Is it legal to return a deference of newly allocated shared_ptr in a function return?

Question

Is this code ok? I know that the reference counter is getting down to zero after the function returns, so the memory should be freed. But it works and prints the dereference successfully outside the function.

Can someone please explain if what I am trying to do is wrong or not, and why? Thanks

#include <iostream>
#include <memory>
#include <string>

std::string& get_string(bool en)
{ 
  return *std::make_shared<std::string>("hello world");
}

int main () {
  auto& my_str = get_string(true);
  std::cout << "str=" << my_str <<std::endl;
  return 0;
}

output:

> ./main
str=hello world

Answer 1

Once you return from get_string, your temporary shared pointer will be destroyed and so will be the std::string inside it. So you are using a dangling reference, which invokes undefined behaviour.

Answered in detail here.

Because of undefined behaviour, the program might execute as expected, but it could also do whatever it wants as well.

Answer 2

What you have done is invoking undefined behaviour. The object the reference once referred to already is destroyed and doesn't exist any more.

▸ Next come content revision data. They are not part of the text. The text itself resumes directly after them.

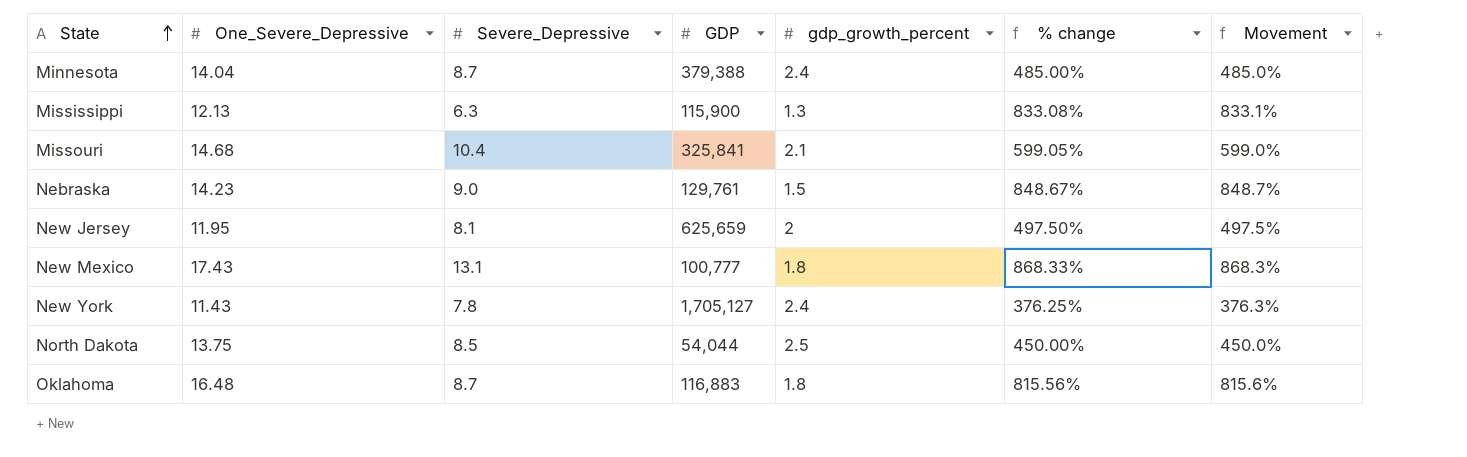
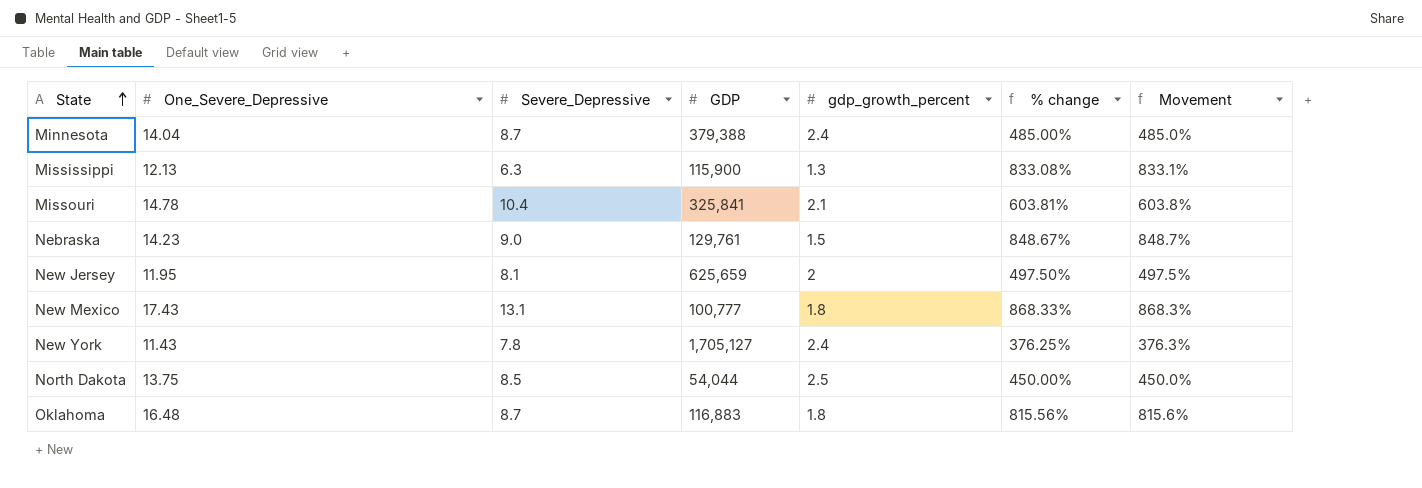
Missouri | One_Severe_Depressive: 14.68 -> 14.78
Missouri | % change: 599.05% -> 603.81%
Missouri | Movement: 599.0% -> 603.8%

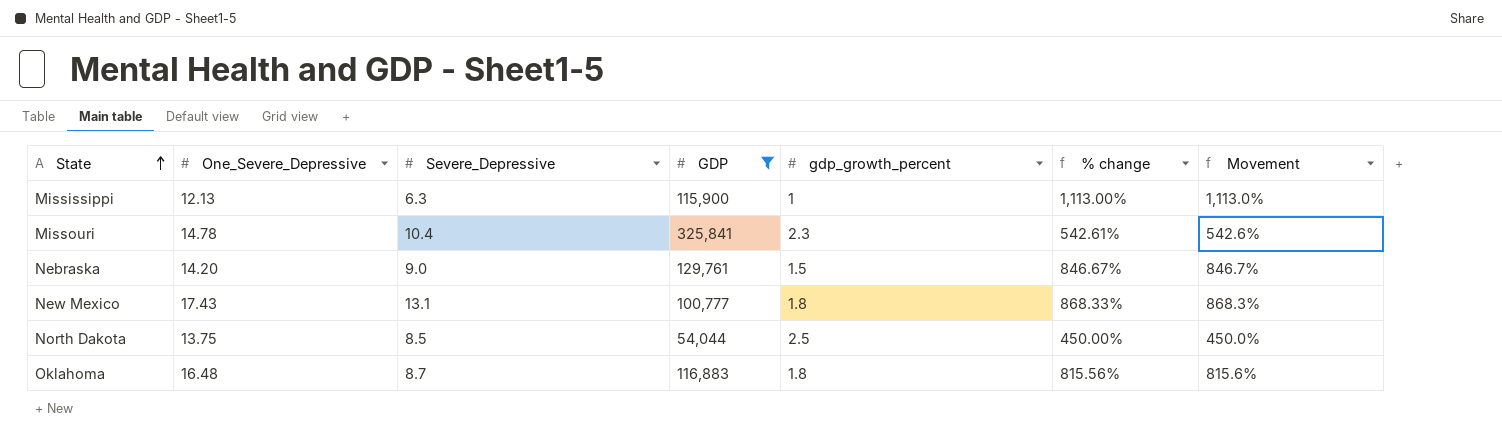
filter: none -> GDP <= 325,841
Mississippi | gdp_growth_percent: 1.3 -> 1
Mississippi | % change: 833.08% -> 1,113.00%
Mississippi | Movement: 833.1% -> 1,113.0%
Missouri | gdp_growth_percent: 2.1 -> 2.3
Missouri | % change: 603.81% -> 542.61%
Missouri | Movement: 603.8% -> 542.6%
Nebraska | One_Severe_Depressive: 14.23 -> 14.20
Nebraska | % change: 848.67% -> 846.67%
Nebraska | Movement: 848.7% -> 846.7%

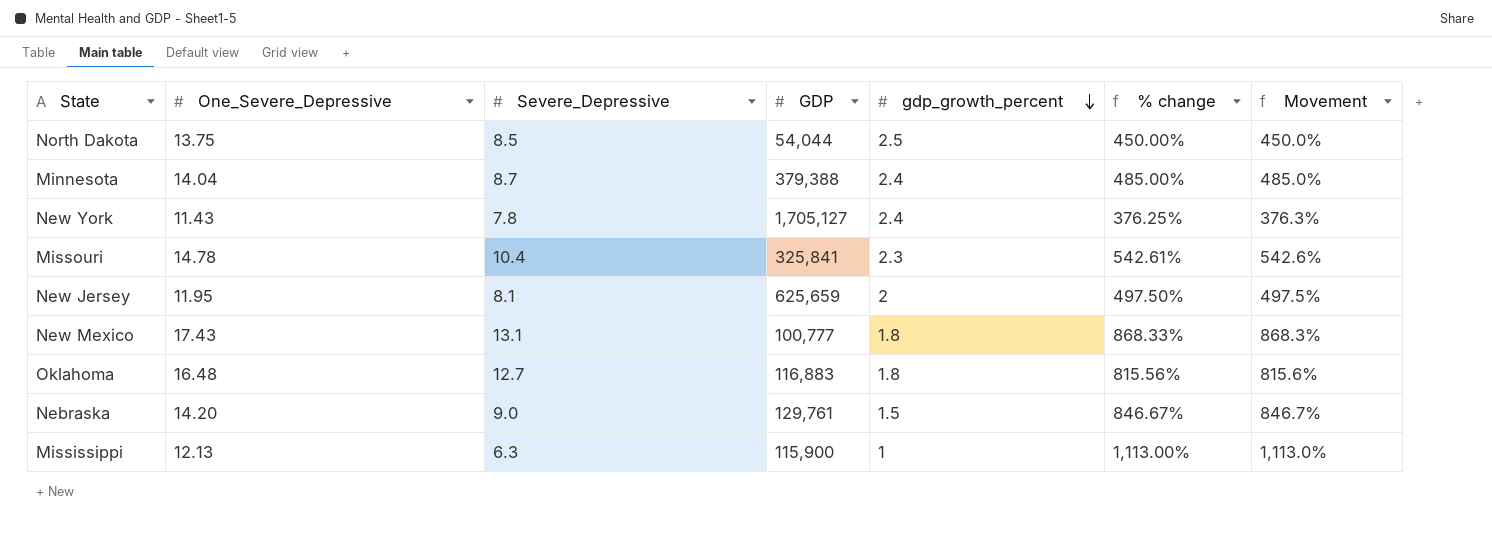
filter: GDP <= 325,841 -> none
row order: State ascending -> gdp_growth_percent descending
Oklahoma | Severe_Depressive: 8.7 -> 12.7

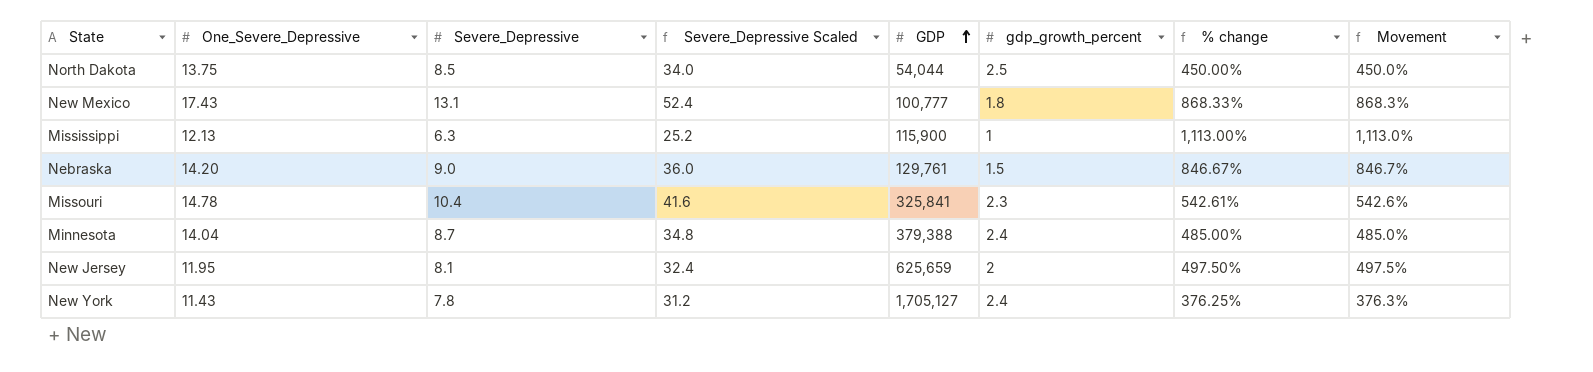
row order: gdp_growth_percent descending -> GDP ascending
column Severe_Depressive Scaled | formula: none -> [Severe_Depressive] * 4
row Oklahoma: 16.48 | 12.7 | 116,883 | 1.8 | 815.56% | 815.6% -> none

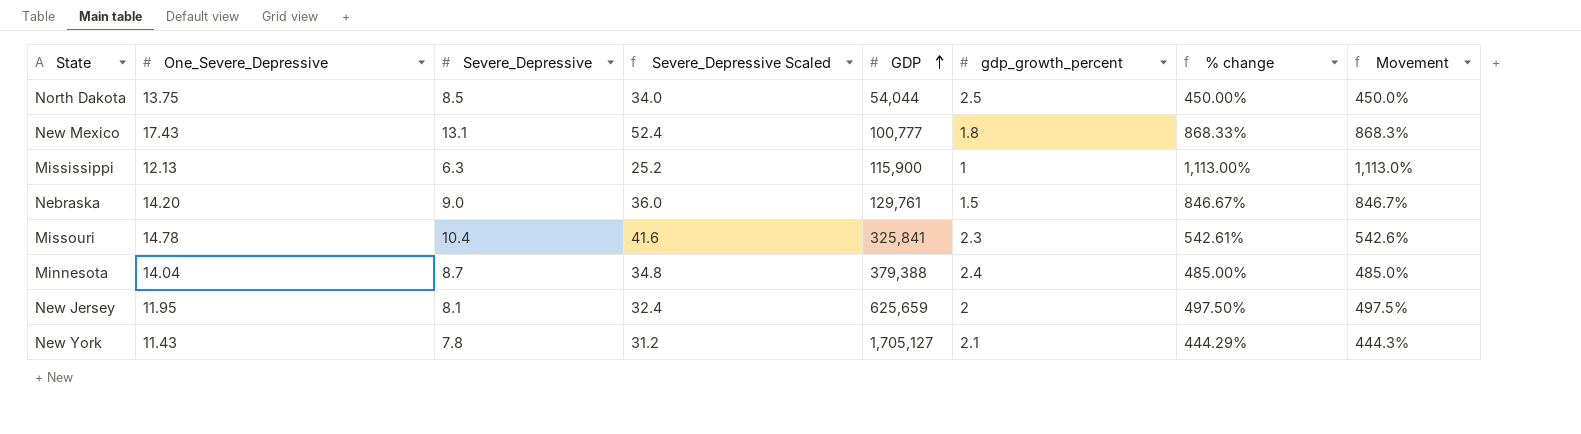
New York | gdp_growth_percent: 2.4 -> 2.1
New York | % change: 376.25% -> 444.29%
New York | Movement: 376.3% -> 444.3%

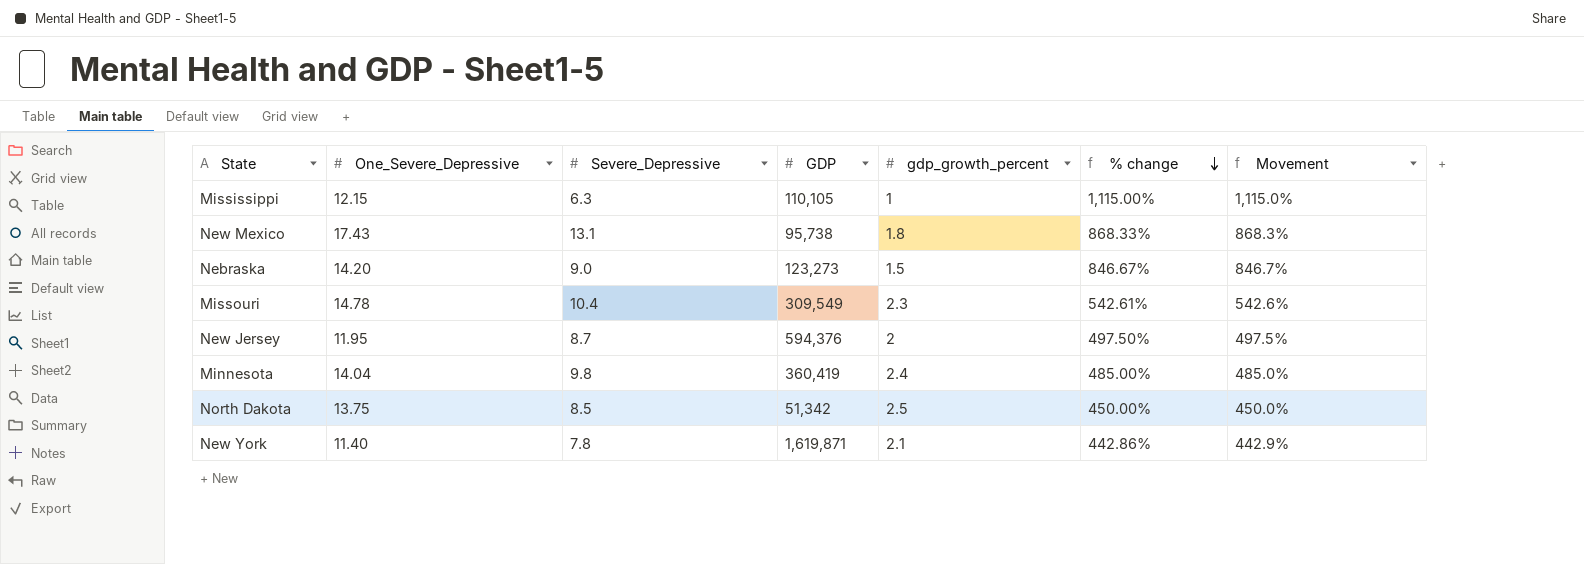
row order: GDP ascending -> % change descending
column Severe_Depressive Scaled | formula: [Severe_Depressive] * 4 -> none
Mississippi | One_Severe_Depressive: 12.13 -> 12.15
Mississippi | GDP: 115,900 -> 110,105
Mississippi | % change: 1,113.00% -> 1,115.00%
Mississippi | Movement: 1,113.0% -> 1,115.0%
New Mexico | GDP: 100,777 -> 95,738
Nebraska | GDP: 129,761 -> 123,273
Missouri | GDP: 325,841 -> 309,549
New Jersey | Severe_Depressive: 8.1 -> 8.7
New Jersey | GDP: 625,659 -> 594,376
Minnesota | Severe_Depressive: 8.7 -> 9.8
Minnesota | GDP: 379,388 -> 360,419
North Dakota | GDP: 54,044 -> 51,342
New York | One_Severe_Depressive: 11.43 -> 11.40
New York | GDP: 1,705,127 -> 1,619,871
New York | % change: 444.29% -> 442.86%
New York | Movement: 444.3% -> 442.9%

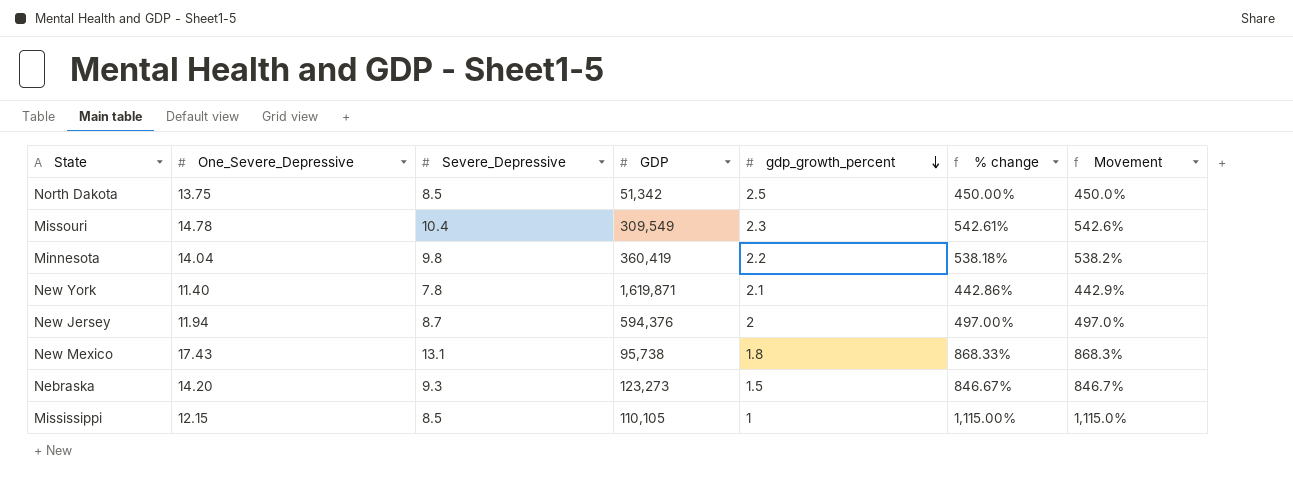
row order: % change descending -> gdp_growth_percent descending
Minnesota | gdp_growth_percent: 2.4 -> 2.2
Minnesota | % change: 485.00% -> 538.18%
Minnesota | Movement: 485.0% -> 538.2%
New Jersey | One_Severe_Depressive: 11.95 -> 11.94
New Jersey | % change: 497.50% -> 497.00%
New Jersey | Movement: 497.5% -> 497.0%
Nebraska | Severe_Depressive: 9.0 -> 9.3
Mississippi | Severe_Depressive: 6.3 -> 8.5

so the memory should be freed

Well, yes, the memory has been freed. But that doesn't necessarily mean that the process returned the memory to the OS (which would usually make it unaccessible for the process), instead the process might still keep it for re-use and 'free' would then simply mean 'available for re-use' (actually, that happens pretty often, as OS usually assigns memory to processes in larger chunks).

If you create a new string object chances are that the memory gets re-used and you might see the referenced string (that ceased to exist!) suddenly change unpredictably.